Dear Mark and Jonathan,

thank you for your comments.

the short answer: you can put in principle whatever you want in that variable because in this case it is a dummy variable only there to hold the axis attribute. But please read the long explanation!

the long, boring explanation:
As I understand it, the CF convention does not recognize axis as a valid object on its own like for "dimensions" and the various type of "variables" and the convention seems to make it mandatory to attach to it a variable that becomes a "coordinate" variable. Note that I say that it is the coordinate variable that is attached to the axis and not the opposite.

>From a mathematical point of view, it is perfectly possible to define an axis without a coordinate on it (arguably it is not that useful). The common case is that a 1-D array defines positions on that axis (the coordinate). Then your 1-D data points are positioned with the help of the coordinate, itself attached to the axis. 

If you have one more axis, you can define a new coordinate on it. This creates a 2-D space. Now you have the choice on how you represent your 2-D data points:
if the dataset is totally irregular you will have a 1-D array of "n" data points associated with a 1-D array of "n" positions for the first dimension and a 1-D array of "n" positions for the second dimension. It works, it is still a 2-D dataset stored in a long one dimensional vector.

Imagine that you realize that your dataset is not as irregular as you thought, it is in fact a regular grid! you identify that you only have i possible values of the first coordinate and j possible values for the second coordinate, you also notice that i*j=n. Great you can now represent your dataset with 2 coordinates of length i and j respectively, each of them associated with 2 axes x and y and your data is now a 2-D array of size (i,j). you can position your data using the coordinates, it is mapped using the indices within each coordinate array. Now you have a 2-D spatial dataset sored in a 2-D array with 2 supporting 1-D spatial coordinates stored in one dimensional vectors.

Lets say now that you take this regular grid and you distort it... your regular grid is gone you can no longer use i and j for partitioning! really? well no, nobody says that you can not slice your "n" long vectors into i*j arrays! you could choose whatever you want for i and j as long as i*j=n. Of course if you choose (2)*(n/2) or (n/2)*(2), it is a bit useless, but you can also choose meaningful i and j because even if your grid became irregular, it is not random points, it is still a grid of size i*j . This is exactly my use case!

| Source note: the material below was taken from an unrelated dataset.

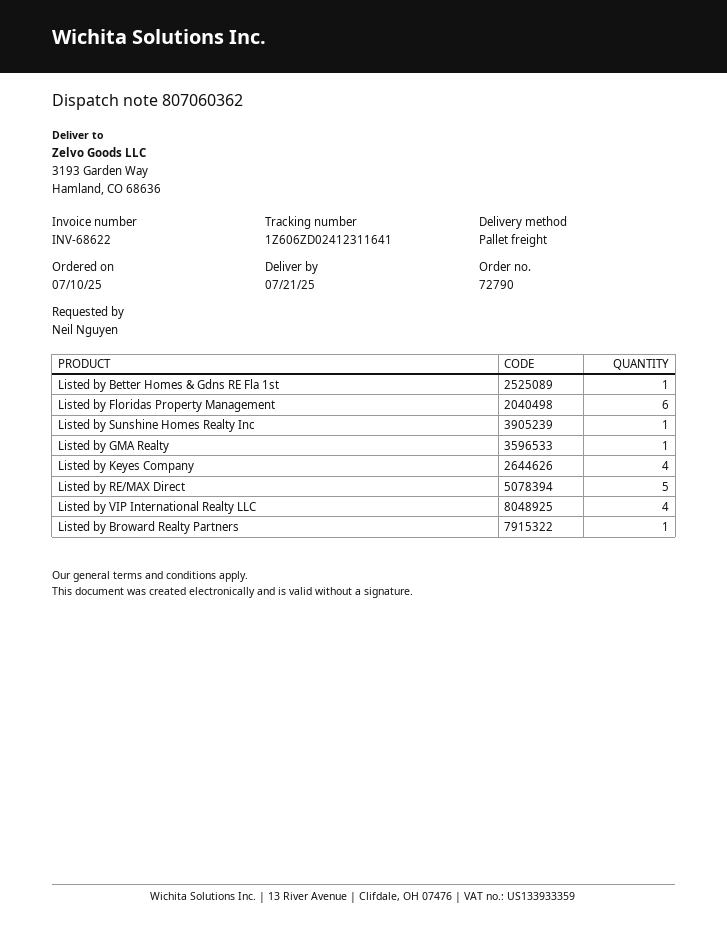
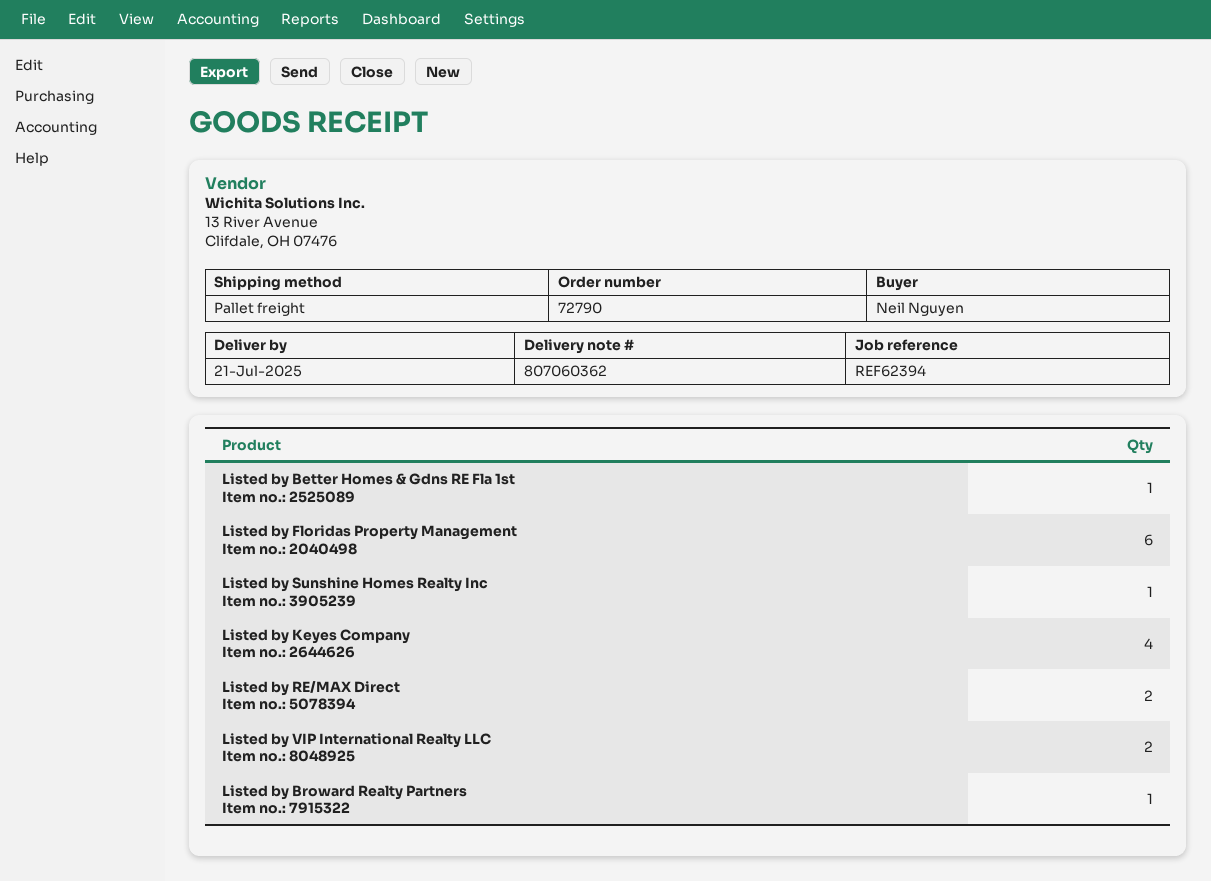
Listed by GMA Realty: 1 -> none
Listed by RE/MAX Direct: 5 -> 2
Listed by VIP International Realty LLC: 4 -> 2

And in that situation your coordinates can be arranged in arrays of size i*j. What I need is 2 axes and 2 coordinates of dimension 2 with lengths i and j. The catch here is that I have 2-D arrays to store one "spatial" dimension! It is another case of overlapped concepts, dimension is used transparently for the dimension of arrays, dimension of the geometrical space, and sometimes for the size of one of the dimensions of an array!!

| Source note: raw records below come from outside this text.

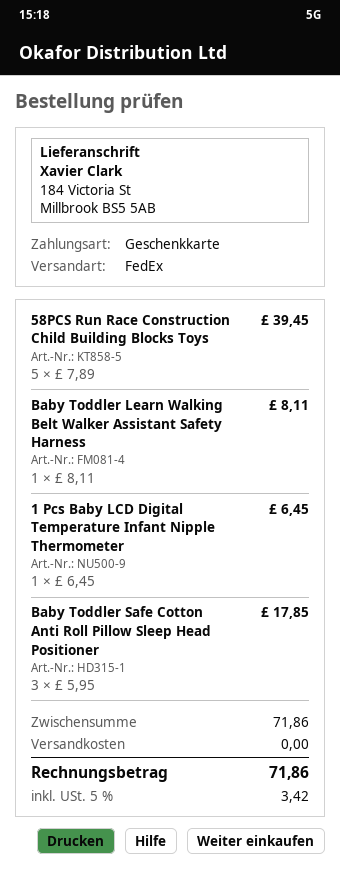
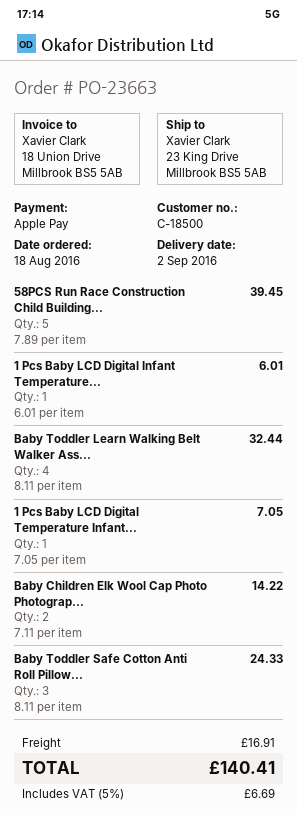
payment method: gift card -> Apple Pay
ship to: 184 Victoria St, Millbrook BS5 5AB -> 23 King Drive, Millbrook BS5 5AB
Baby Toddler Learn Walking Belt Walker Assistant Safety Harness: 1 x 8.11 = 8.11 -> 4 x 8.11 = 32.44
1 Pcs Baby LCD Digital Temperature Infant Nipple Thermometer: 1 x 6.45 = 6.45 -> 1 x 7.05 = 7.05
Baby Toddler Safe Cotton Anti Roll Pillow Sleep Head Positioner: 3 x 5.95 = 17.85 -> 3 x 8.11 = 24.33
1 Pcs Baby LCD Digital Infant Temperature...: none -> 1 x 6.01 = 6.01
Baby Children Elk Wool Cap Photo Photograp...: none -> 2 x 7.11 = 14.22
shipping: 0.00 -> 16.91
tax: 5% = 3.42 -> 5% = 6.69
total: 71.86 -> 140.41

Anyway, I should be able to define my axes like this:

int x;
    x:axis = "X";
    x:standard_name = "x_axis" ; // no standard name exists...
    x:units = "1" ; // no units, it will come with the coordinate
int y;
    y:axis = "Y";
    y:standard_name = "y_axis" ; // no standard name exists...
    y:units = "1" ; // no units, it will come with the coordinate
float longitude(j,i);
    longitude:standard_name = "longitude" ;
    longitude:units = "degrees" ;
    longitude:positive = "east" ;
    longitude:long_name = "longitude" ;
    longitude:axis_mapping = "X" ;
float latitude(j,i);
    latitude:standard_name = "latitude" ;
    latitude:units = "degrees" ;
    latitude:positive = "north" ;
    latitude:long_name = "latitude" ;
    latitude:axis_mapping = "Y" ;
float sit(j, i) ;
    sit:units = "m" ;
    sit:standard_name = "sea_ice_thickness" ;
    sit:long_name = "Ice thickness" ;
    sit:coordinates = "latitude longitude" ;

several comments:
notice how one could tell on which axis the coordinate should go using for instance a "axis_mapping" attribute. Not a "coordinate" attribute, this one should be used to tell the coordinates of my data variable!
I find this approach clearer and more flexible as it can probably cater for any situation of axes, coordinates, etc.

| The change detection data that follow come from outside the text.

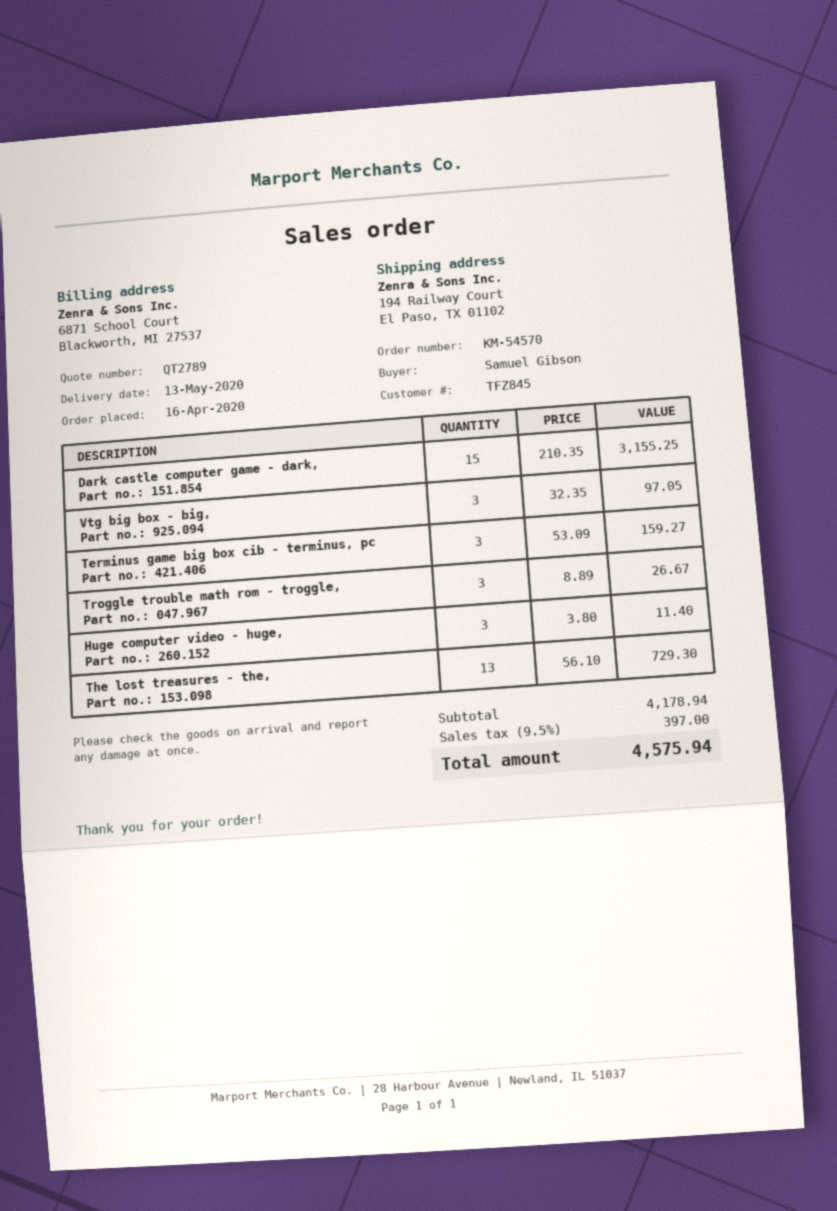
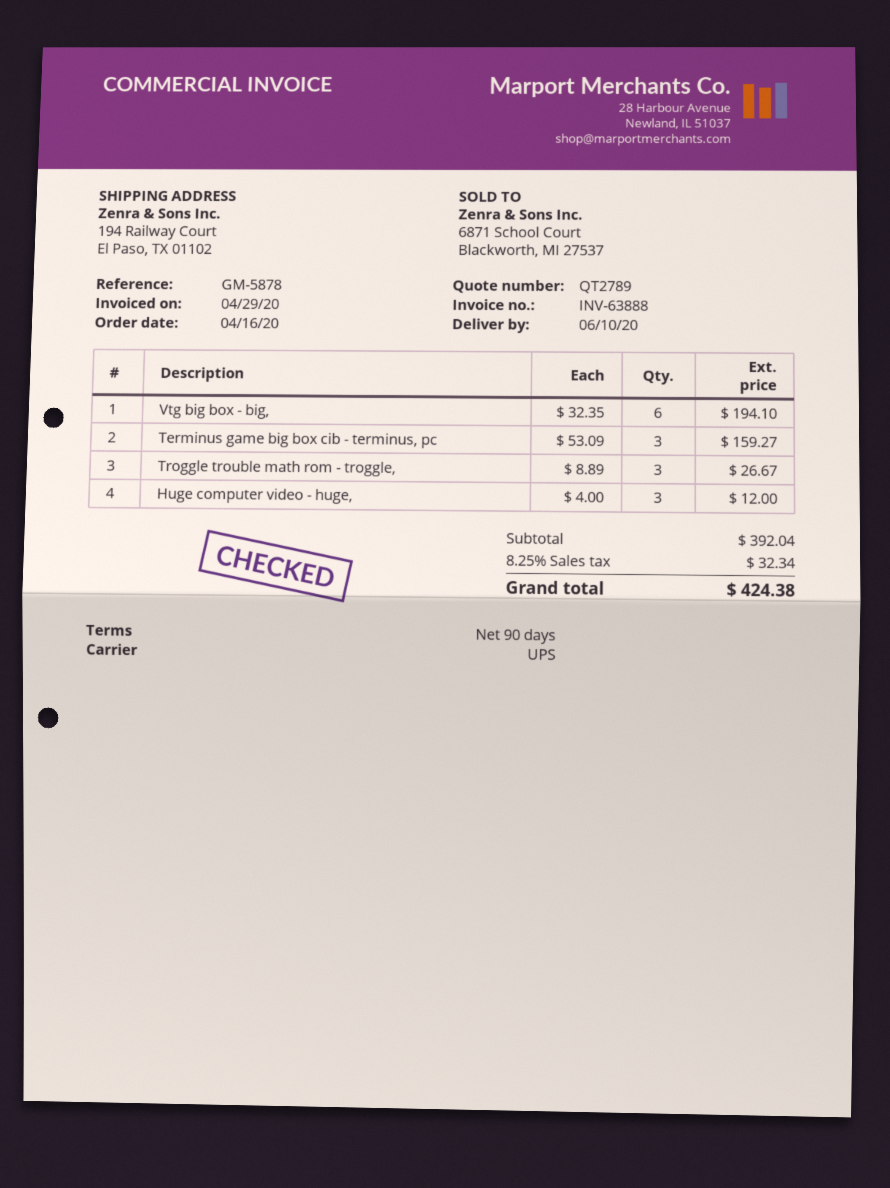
delivery date: 2020-05-13 -> 2020-06-10
Dark castle computer game - dark,: 15 x 210.35 = 3155.25 -> none
Vtg big box - big,: 3 x 32.35 = 97.05 -> 6 x 32.35 = 194.10
Huge computer video - huge,: 3 x 3.80 = 11.40 -> 3 x 4.00 = 12.00
The lost treasures - the,: 13 x 56.10 = 729.30 -> none
subtotal: 4178.94 -> 392.04
tax: 9.5% = 397.00 -> 8.25% = 32.34
total: 4575.94 -> 424.38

But because in CF one cannot create bare axis, I follow the rules and creates:

double x(i);
    x:axis = "X";
    x:standard_name = "..." ; // not an axis anymore, give me a standard name
    x:units = "1" ;
    y:long_name = "i-index of mesh grid" ;
double y(j);
    y:axis = "Y";
    y:standard_name = "..." ; // not an axis anymore, give me a standard name
    y:units = "1" ;
    y:long_name = "j-index of mesh grid" ;

and I have the choice of what I put in those arrays since it is somehow artificial.

I could populate the "primary" coordinates with 1 to i and 1 to j which would represent the indices and if I subset the grid, I then retain the information that the domain has been cropped because the indices left will not be 1 to i/j but n to m.
I don' t really like this but what can I do?

If we follow this idea, it means introducing a clear concept from "axis" besides the other types of variables, defining new attribute to "attach" coordinates to axes, etc.

Another solution, much less disturbing, would be to heavily modify the proper chapters in the CF document to: 
- completely decouple the concepts of "axis" and "coordinate": a coordinate is not an axis and vice versa.
- completely decouple the concepts of spatio temporal dimension from array dimension from the size the array dimension
- continue to use the "axis" attribute  but on n-D array coordinates: the array has n-D dimensions but the coordinate map to 1 axis/spatial dimension only!
- Whatever the dimensions of the array for the coordinate, all the values contained in the array must be mapped on one given axis, the one defined in axis attribute. For instance, a 2-D latitude only contains values that are latitudes and will only map on one axis.
- In principle one could have in the same file several coordinates of possibly different "array" dimensions, different sizes and different units defined for one axis. This means that the attribute "axis=z" for instance can appears more than once in the file. The only restriction I see is that 2 data variables can be only plotted simultaneously if all their coordinates share the same units (the coordinate mapped on one axis of the first data variable must have the same units than the coordinate mapped on the same axis for the other data variable). This allow 2 data variables defined on two different grid sharing the same units to be in the same file and plotted together.
- X and Y should be clearly decoupled from longitude and latitude. X and Y are the axes, longitude and latitude are the coordinates!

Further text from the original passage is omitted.